Now, more than 8 years later, Bangalore told TCTMD, “I’m glad that we didn’t close the book and we continued to make progress. And clearly after all these half a dozen trials, it’s very clear that the therapy works, and hopefully this will be a very good addition to the treatment of our patients.”
A major remaining gap in the evidence, however, is proof that renal denervation’s effects on blood pressure translate into an improvement in clinical outcomes, as no trials have been powered to assess that. But, pointing to the nearly half of patients in RADIANCE II who had at least a 10-mm Hg fall in blood pressure, Bangalore said “that should have a profound impact on cardiovascular events.”
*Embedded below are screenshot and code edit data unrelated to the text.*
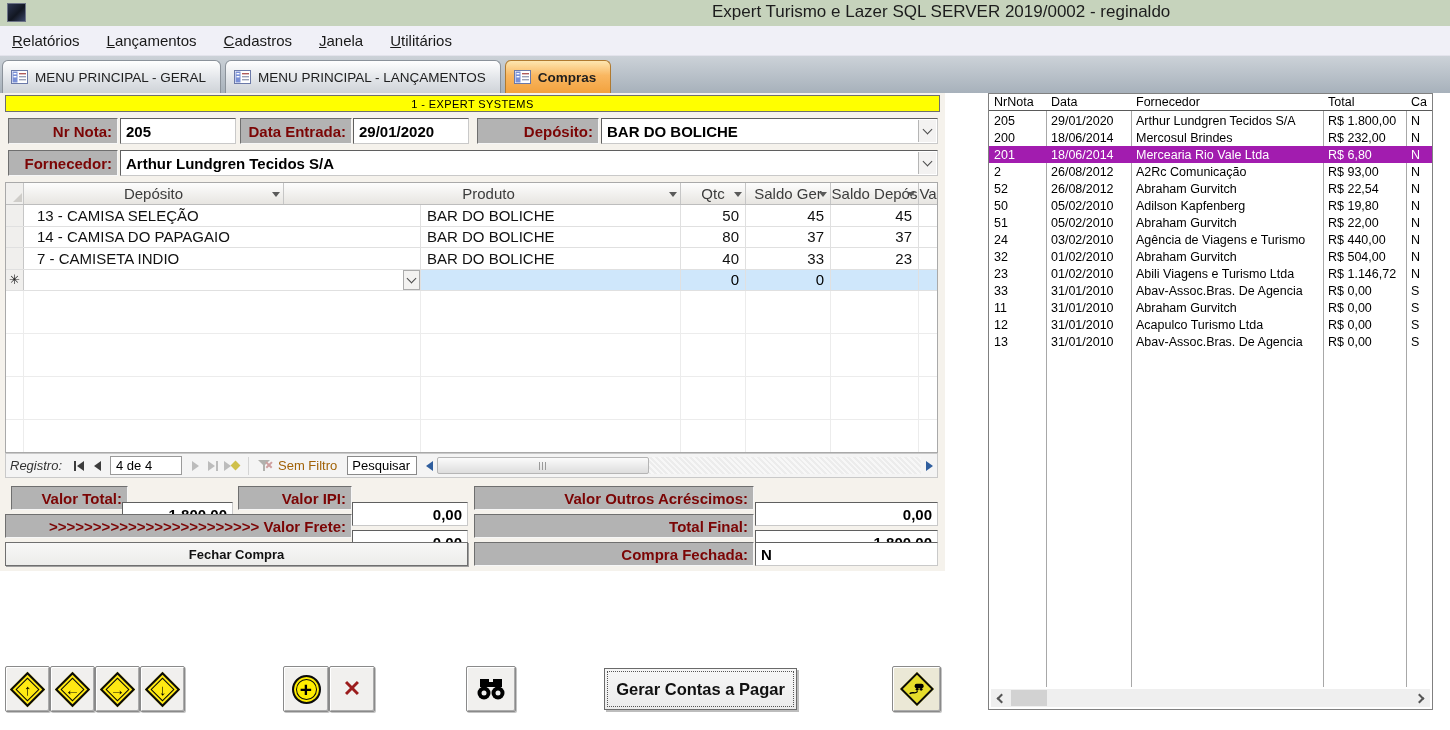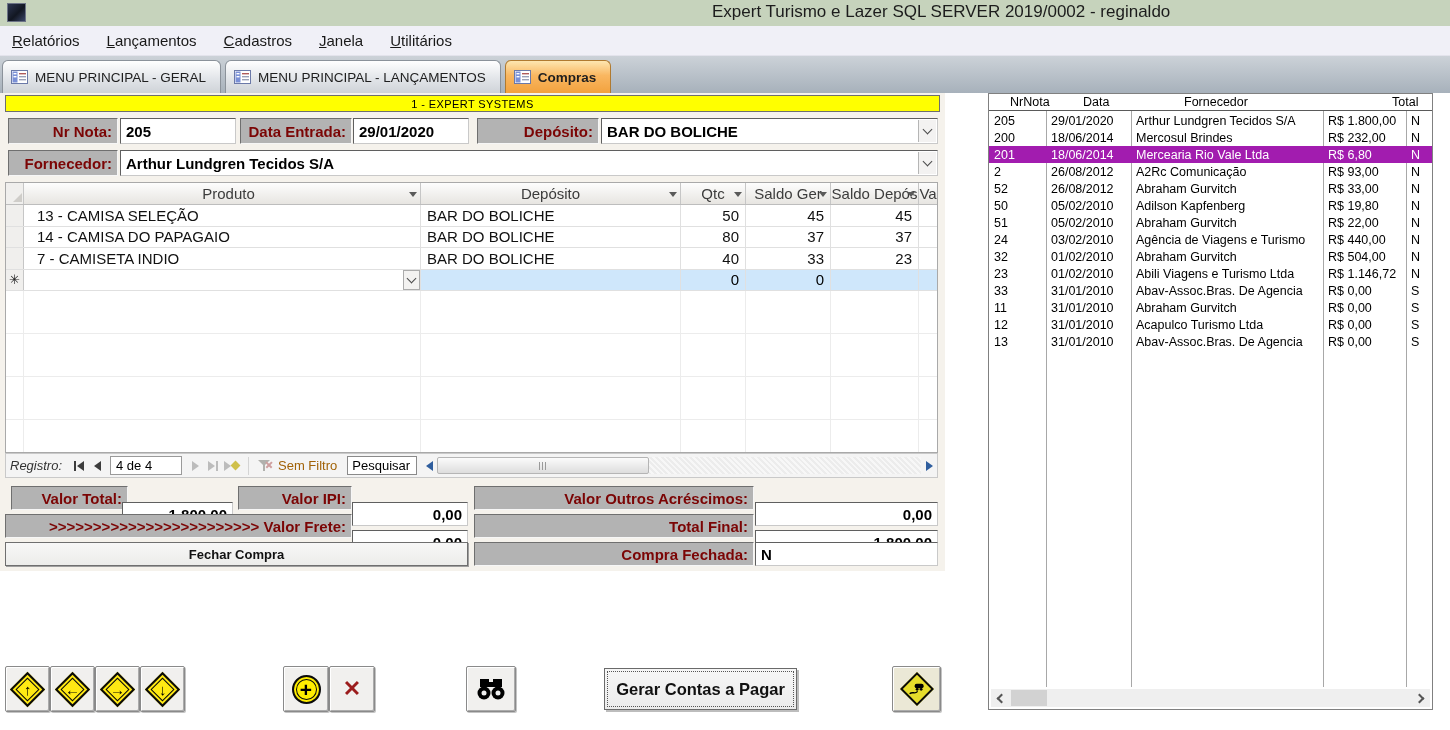--- a/index.html
+++ b/index.html
@@ -146,7 +146,7 @@
   .lb-sep{position:absolute;top:0;bottom:22px;width:1px;background:#a8a8a8;z-index:0;}
   .lb-header{position:absolute;left:0;top:0;right:0;height:17px;display:flex;background:#fff;
              border-bottom:1px solid #5a5a5a;z-index:2;}
-  .lb-hcell{display:flex;align-items:center;padding-left:5px;white-space:nowrap;overflow:hidden;margin-left:16px;}
+  .lb-hcell{display:flex;align-items:center;padding-left:5px;white-space:nowrap;overflow:hidden;}
   .lb-rows{position:absolute;left:0;top:18px;right:0;z-index:1;}
   .lb-row{display:flex;height:17px;position:relative;}
   .lb-row.selected{background:#a21caf;color:#fff;}

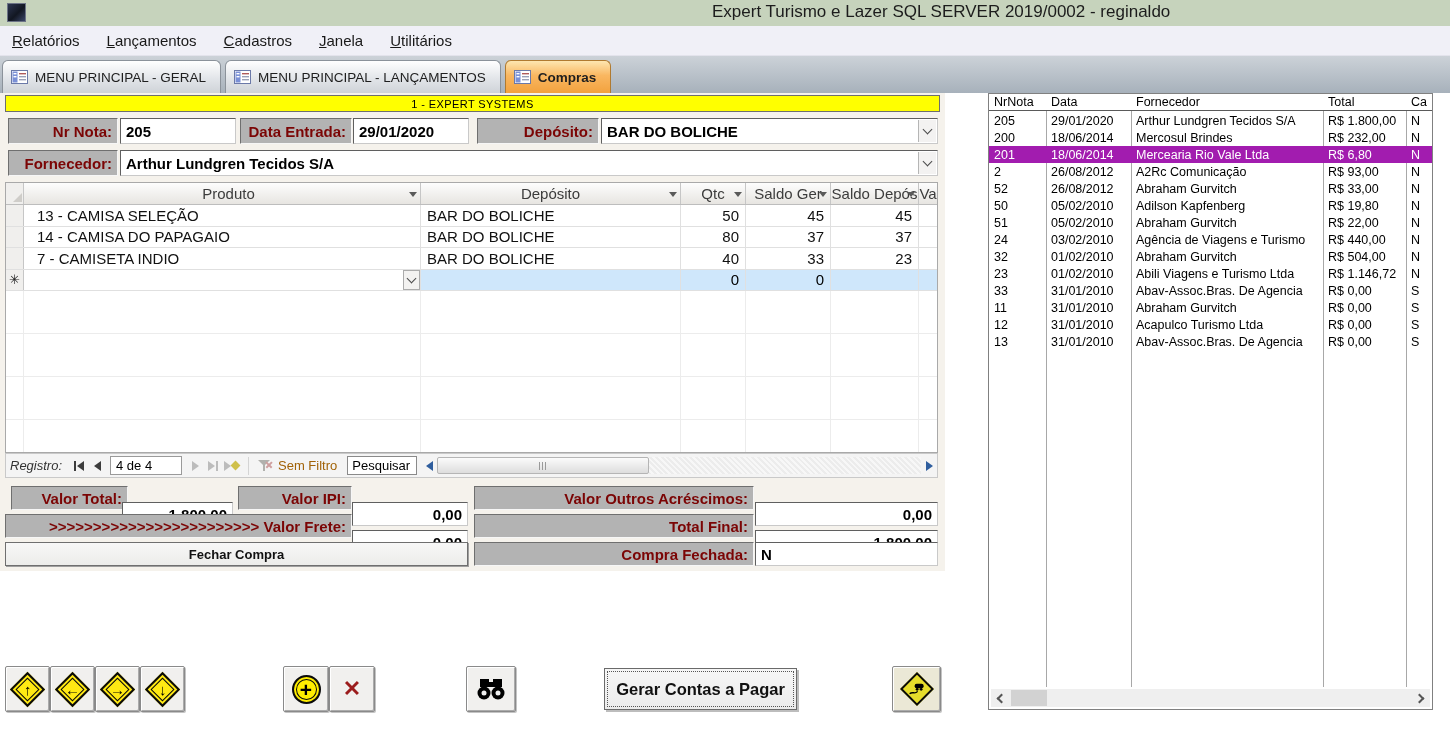--- a/index.html
+++ b/index.html
@@ -252,12 +252,12 @@
         <div class="gsel">
             <span class="corner-tri"></span>
           </div>
+        <div class="gh w-dep">
+            <span>Depósito</span>
+            <span class="hdr-arrow"></span>
+          </div>
         <div class="gh w-prod">
             <span>Produto</span>
-            <span class="hdr-arrow"></span>
-          </div>
-        <div class="gh w-dep">
-            <span>Depósito</span>
             <span class="hdr-arrow"></span>
           </div>
         <div class="gh w-qtd">

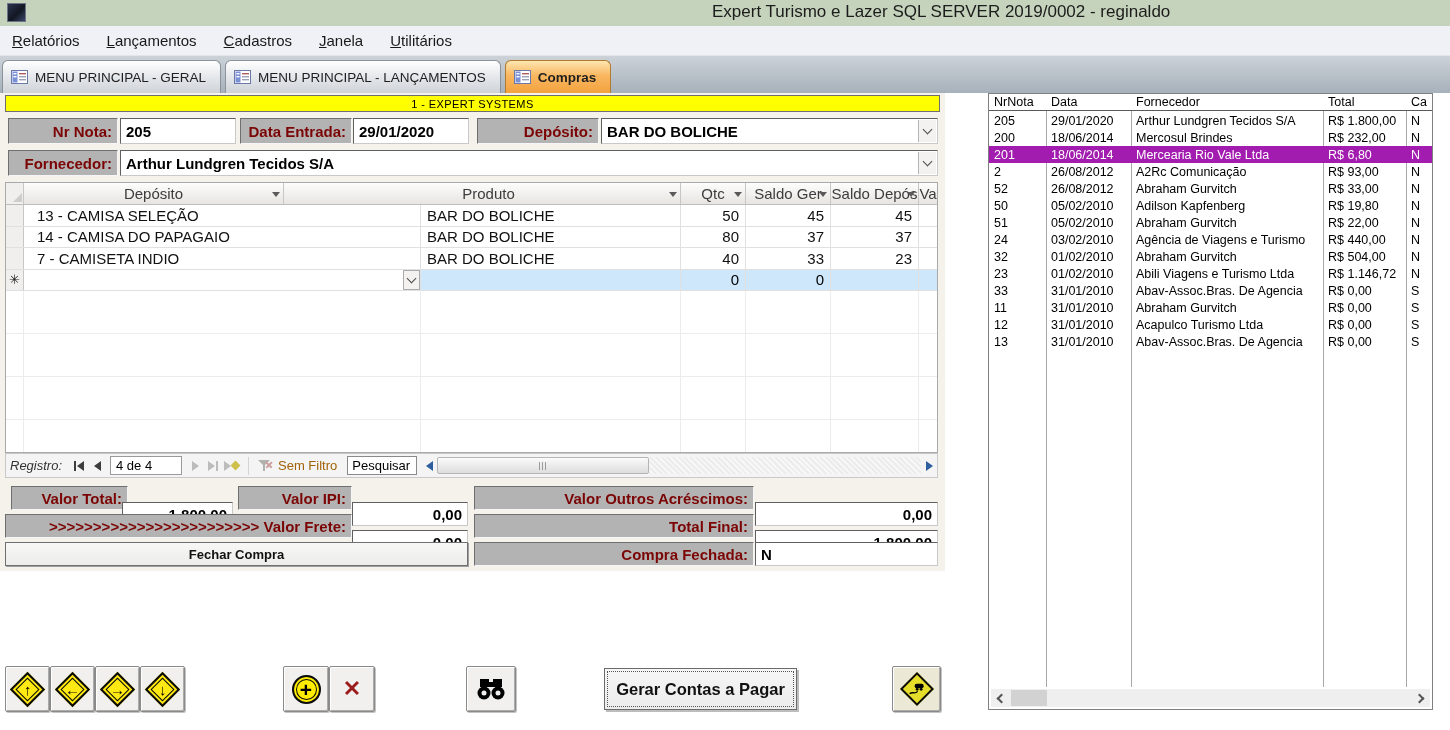--- a/index.html
+++ b/index.html
@@ -485,7 +485,7 @@
             <div class="lb-cell lb-col0">52</div>
             <div class="lb-cell lb-col1">26/08/2012</div>
             <div class="lb-cell lb-col2">Abraham Gurvitch</div>
-            <div class="lb-cell lb-col3">R$ 33,00</div>
+            <div class="lb-cell lb-col3">R$ 22,54</div>
             <div class="lb-cell lb-col4">N</div>
           </div>
           <div class="lb-row">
Kirtane agreed that, in addition to collecting more data related to the safety of renal denervation, it will be critical for future studies to look at any effects on clinical outcomes. “I feel that that’s important because while blood pressure is recognized as a surrogate of adverse events, and we know that for patients that are uncontrolled that lowering blood pressure is a good thing, I think we’ve seen enough examples in our field alone of potential questions to clinical efficacy that the onus is on us to do those types of trials,” he said.
Kirtane AJ. Endovascular ultrasound renal denervation to treat uncontrolled hypertension: primary results of the randomized, sham-controlled RADIANCE II pivotal trial. Presented at: TCT 2022. September 18, 2022. Boston, MA.
- RADIANCE II was funded by ReCor Medical.
- Kirtane reports institutional funding to Columbia University and/or the Cardiovascular Research Foundation (CRF) from Medtronic, Boston Scientific, Abbott Vascular, Amgen, CSI, Siemens, Philips, ReCor Medical, Neurotronic, Biotronik, and Chiesi. In addition to research grants, institutional funding includes fees paid to Columbia University and/or CRF for consulting and/or speaking engagements in which Kirtane controlled the content. Kirtane also reports consulting from IMDS and receiving travel expenses/meals from Medtronic, Boston Scientific, Abbott Vascular, Abiomed, CSI, Siemens, Philips, ReCor Medical, Chiesi, OpSens, Zoll, and Regeneron.
- Mahfoud reports institutional grant support/research contracts from Medtronic and ReCor Medical, as well as personal fees related to consulting and/or speaking from Inari, Medtronic, and ReCor Medical.
- Bangalore reports no relevant conflicts of interest.